La protection de la jeunesse est principalement régie par la loi de 8 avril 1965 relative à la protection de la jeunesse, à la prise en charge des mineurs ayant commis un fait qualifié infraction et à la réparation du dommage causé par ce fait.

Deux lois datées respectivement du 15 mai 2006 et du 13 juin 2006 réforment la loi de 1965. Elles donnent un plus large éventail de mesures que le juge peut prononcer ou qui peuvent être proposées par le parquet (procureur du Roi) à l’égard d’un mineur qui a commis un fait qualifié infraction.

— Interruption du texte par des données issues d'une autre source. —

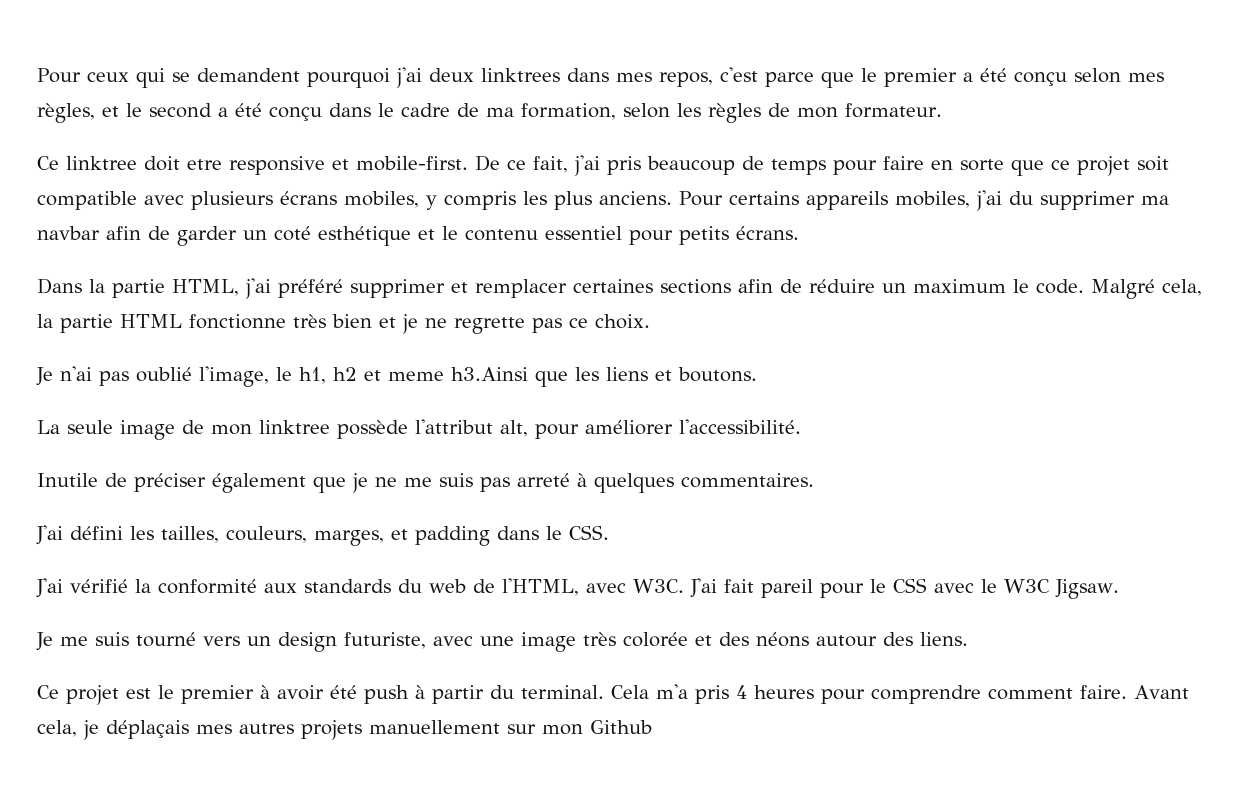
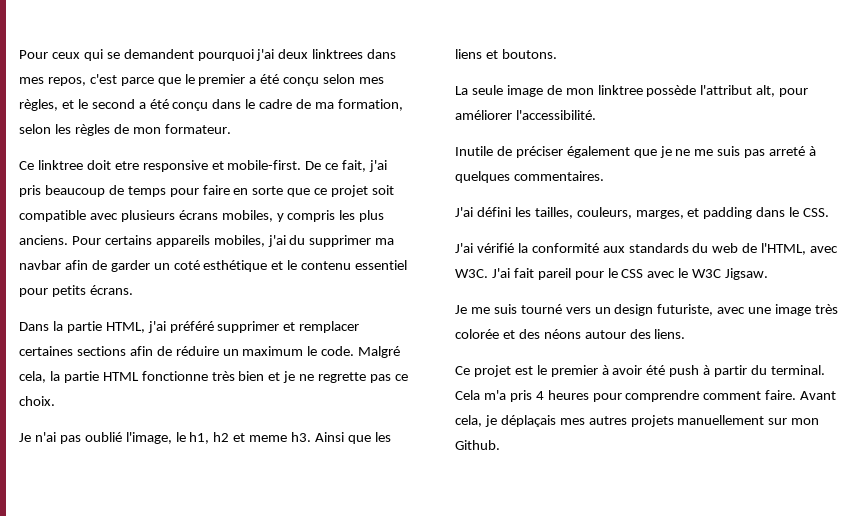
- Je n'ai pas oublié l'image, le h1, h2 et meme h3.Ainsi que les liens et boutons.
+ Je n'ai pas oublié l'image, le h1, h2 et meme h3. Ainsi que les liens et boutons.
- Avant cela, je déplaçais mes autres projets manuellement sur mon Github
+ Avant cela, je déplaçais mes autres projets manuellement sur mon Github.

Suite à la sixième réforme de l’Etat, la matière de la protection de la jeunesse relève désormais, pour une grande partie, de la compétence des Communautés et de la COCOM à Bruxelles.

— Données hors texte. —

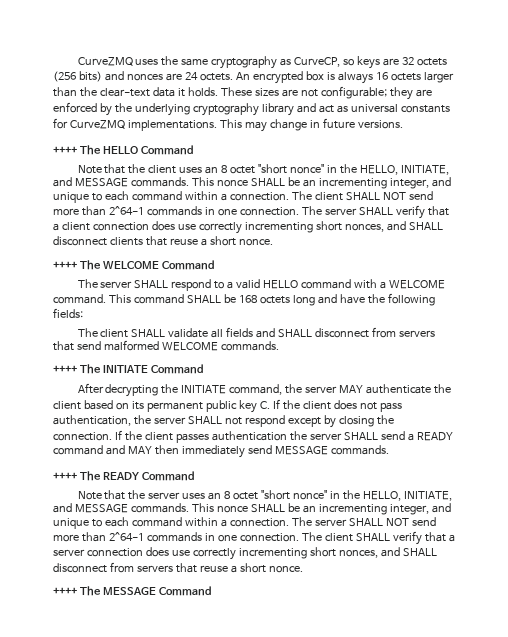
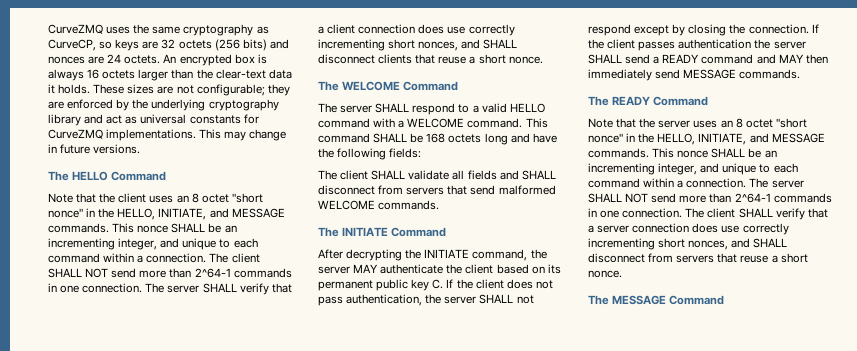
- ++++ The HELLO Command
+ The HELLO Command
- ++++ The WELCOME Command
+ The WELCOME Command
- ++++ The INITIATE Command
+ The INITIATE Command
- ++++ The READY Command
+ The READY Command
- ++++ The MESSAGE Command
+ The MESSAGE Command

Depuis le 1er juillet 2014, les Communautés sont compétentes pour :

  • définir la nature des mesures pouvant être prises à l'égard de mineurs ayant commis un fait qualifié infraction
  • les règles de dessaisissement
  • les règles de placement en établissement fermé
  • les établissements fermés, selon certaines modalités

Les Communautés peuvent déterminer les mesures contraignantes qui peuvent être prises à l’égard des mineurs ayant commis un fait qualifié infraction. Cela implique la détermination : 

  • de la nature des mesures
  • de la hiérarchie entre ces mesures et les critères à prendre en compte pour le choix des mesures à ordonner
  • des mesures elles-mêmes
  • des principes qui sous-tendent les mesures

L’exercice de ces nouvelles compétences par les Communautés doit se faire dans le respect des compétences qui restent fédérales, à savoir :

  • l’organisation des juridictions de la jeunesse (création et composition)
  • la compétence territoriale de ces juridictions
  • la procédure devant ces juridictions : mode d’introduction de la procédure et délai

L'État fédéral reste aussi compétent pour la détention préventive et l'exécution de peines prononcées à l'égard de jeunes ayant fait l'objet de mesures de dessaisissement.
La présente rubrique décrit le système de protection de la jeunesse tel qu’il existe actuellement en vertu de la loi du 8 avril 1965 sur la protection de la jeunesse.